5 Tips to Explain an Employment Gap in Your Job Search

interviewees sitting in row waiting
Whether you’re a parent who took time off to stay home with your kids or a contract employee who spent time off between assignments, managing a gap in your employment history can improve your chances of landing your next position. First and foremost, be prepared with a strategy that addresses the nuances of your situation. To help you determine your best approach, we’ve assembled these helpful hints.

1. Plan ahead when possible

If you know that you will be leaving the workforce for a set period of time, take steps to ensure that your resume reflects career growth during the hiatus. Writing for the Wall Street Journal, career coach Lynda Spiegel recommends that employees on extended maternity leave identify strategies “to stay in the game while staying at home.” Doing so “is critical in planning your eventual comeback,” says Spiegel.

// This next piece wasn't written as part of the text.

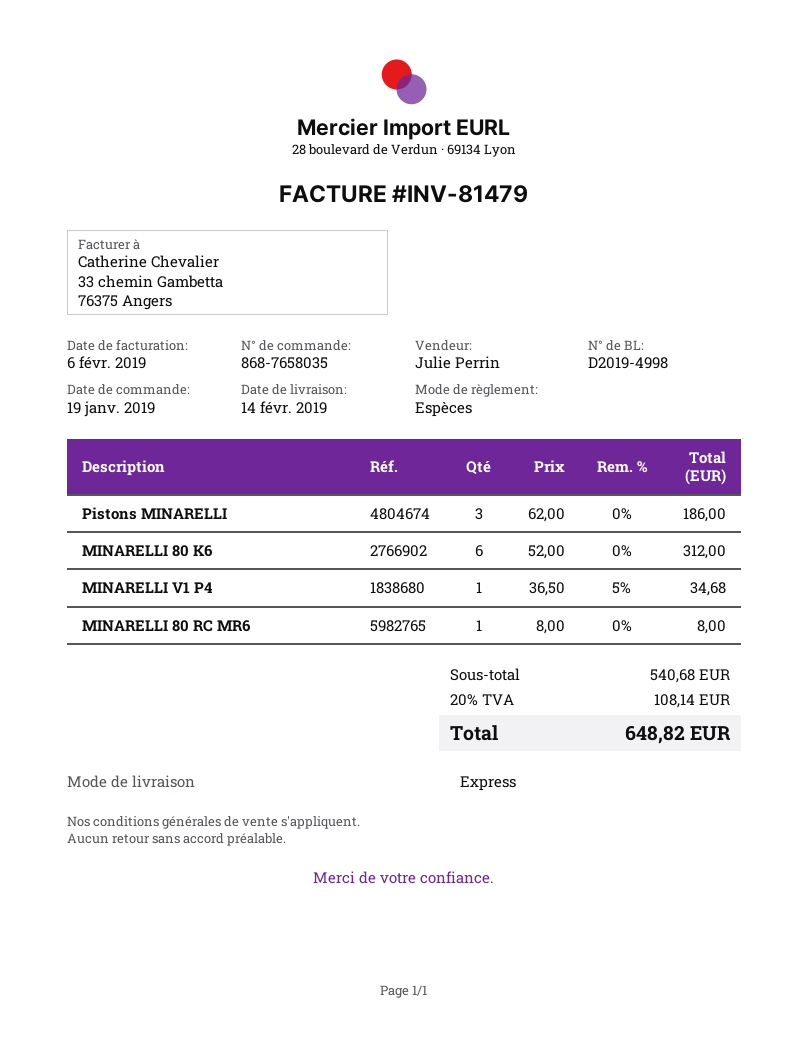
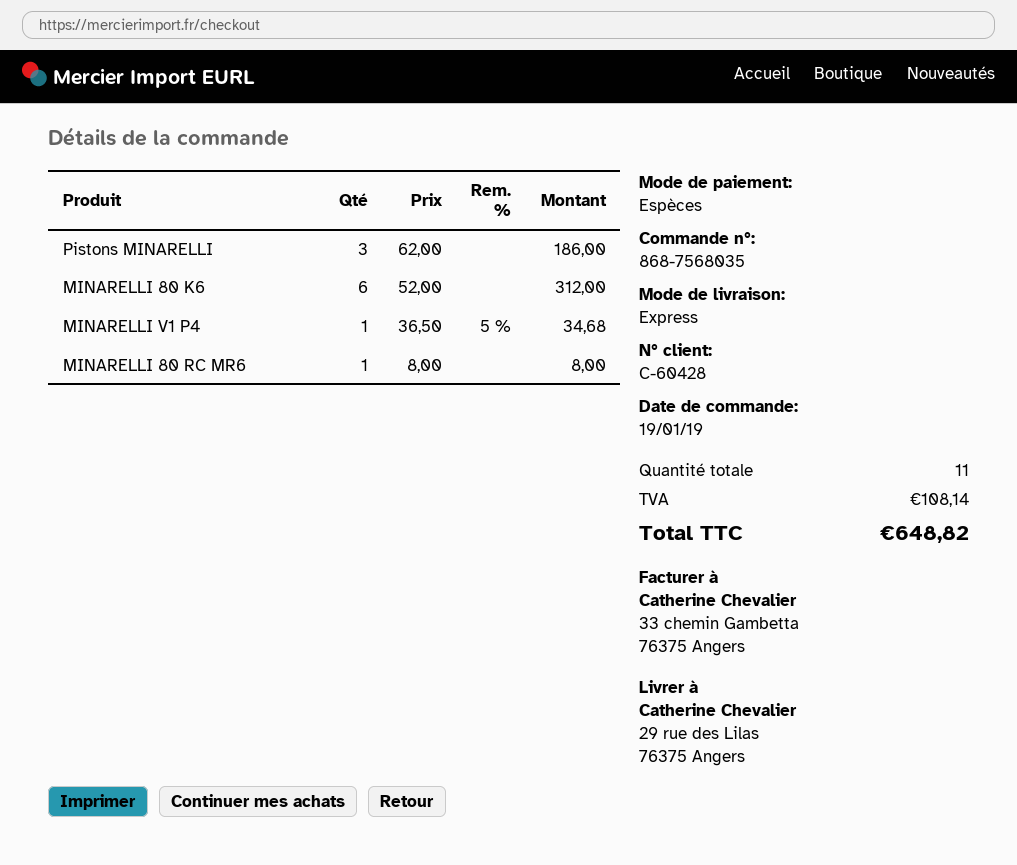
order number: 868-7658035 -> 868-7568035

Consider taking some online courses in your field, pick up freelance and volunteer jobs that you can reference on your resume. Stay active on LinkedIn by publishing career-related posts so colleagues and future employers see you are keeping up with your industry.

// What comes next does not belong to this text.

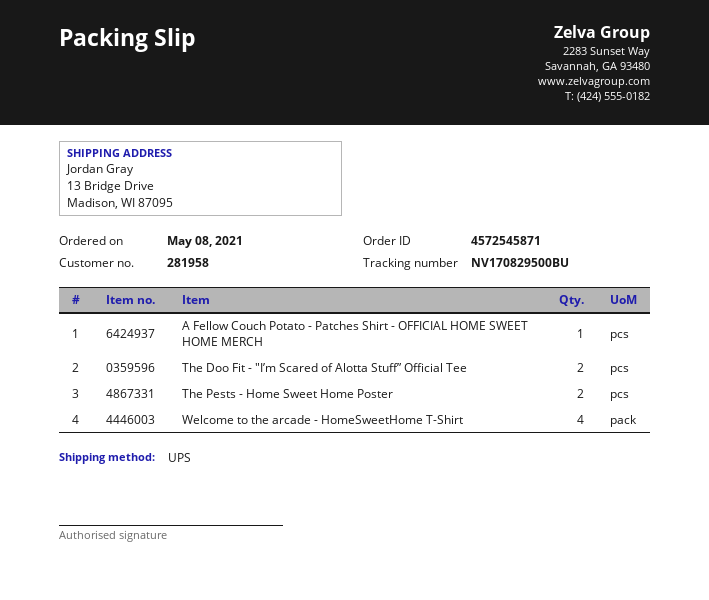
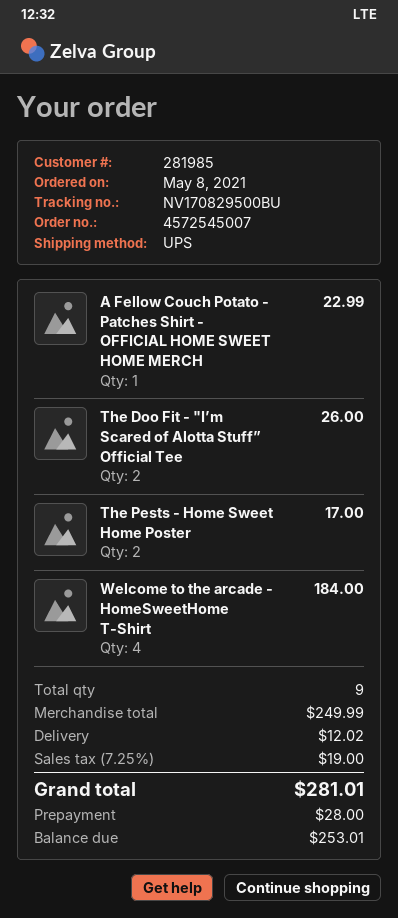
order number: 4572545871 -> 4572545007
customer number: 281958 -> 281985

2. Be up front when necessary

If you’ve been out of the workforce for more than a year, it’s best to account for your time off. You can explain your employment gap directly in a cover letter, on your resume and during interviews. Be creative about illustrating how whatever you did during your time off translates into valuable employment skills.

For instance, if you volunteered overseas, you undoubtedly developed skills that you can implement in your next job. It’s equally important not to underestimate more common experiences, such as the skills required to manage a household and parent young children. Emphasize what you learned about time management, prioritization, conflict resolution, budgeting and communication during your time working in the home.

3. Don’t overshare

If you’ve been out of work for several months to a year, don’t worry about calling attention to the employment gap, says Neil Kokemuller, journalist for the Houston Chronicle.

“A common technique is to use years to show periods of work experience rather than months. If you were unemployed from May 2012 through August 2013, you can avoid making the gap obvious by listing one work experience as running from 2008 to 2012, and the next from 2013 to present,” suggests Kokemuller.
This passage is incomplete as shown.